Sundheim, O, Vågbø, CB, Bjørås, M, Sousa, MM, Talstad, V, Aas, PA, Drabløs, F, Krokan, HE, Tainer, JA, Slupphaug, G
The EMBO journal. 2006;(14):3389-97
Abstract
Methylating agents are ubiquitous in the environment, and central in cancer therapy. The 1-methyladenine and 3-methylcytosine lesions in DNA/RNA contribute to the cytotoxicity of such agents. These lesions are directly reversed by ABH3 (hABH3) in humans and AlkB in Escherichia coli. Here, we report the structure of the hABH3 catalytic core in complex with iron and 2-oxoglutarate (2OG) at 1.5 A resolution and analyse key site-directed mutants. The hABH3 structure reveals the beta-strand jelly-roll fold that coordinates a catalytically active iron centre by a conserved His1-X-Asp/Glu-X(n)-His2 motif.

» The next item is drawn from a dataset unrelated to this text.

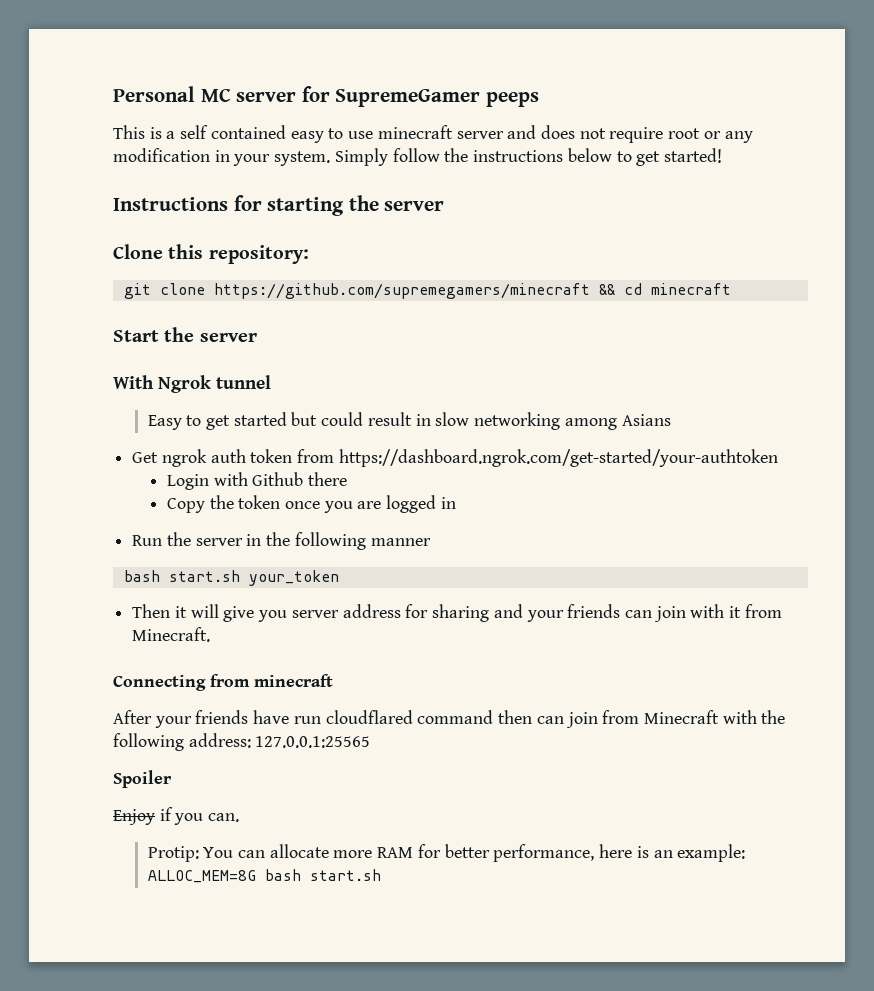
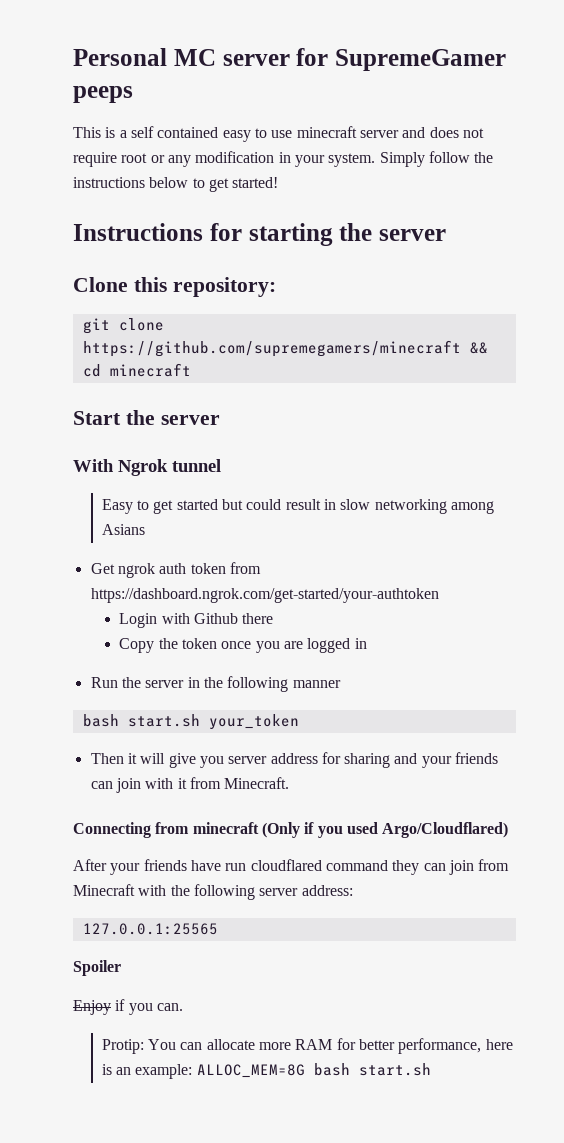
(333, 680) none -> [261,822,509,838] (Only if you used Argo/Cloudflared)
[498,710,533,724] then -> [392,860,420,875] they
(184, 742) none -> [259,888,299,896] server
(251, 740) none -> (353, 890) //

This experimentally establishes hABH3 as a structural member of the Fe(II)/2OG-dependent dioxygenase superfamily, which couples substrate oxidation to conversion of 2OG into succinate and CO2. A positively charged DNA/RNA binding groove indicates a distinct nucleic acid binding conformation different from that predicted in the AlkB structure with three nucleotides. These results uncover previously unassigned key catalytic residues, identify a flexible hairpin involved in nucleotide flipping and ss/ds-DNA discrimination, and reveal self-hydroxylation of an active site leucine that may protect against uncoupled generation of dangerous oxygen radicals.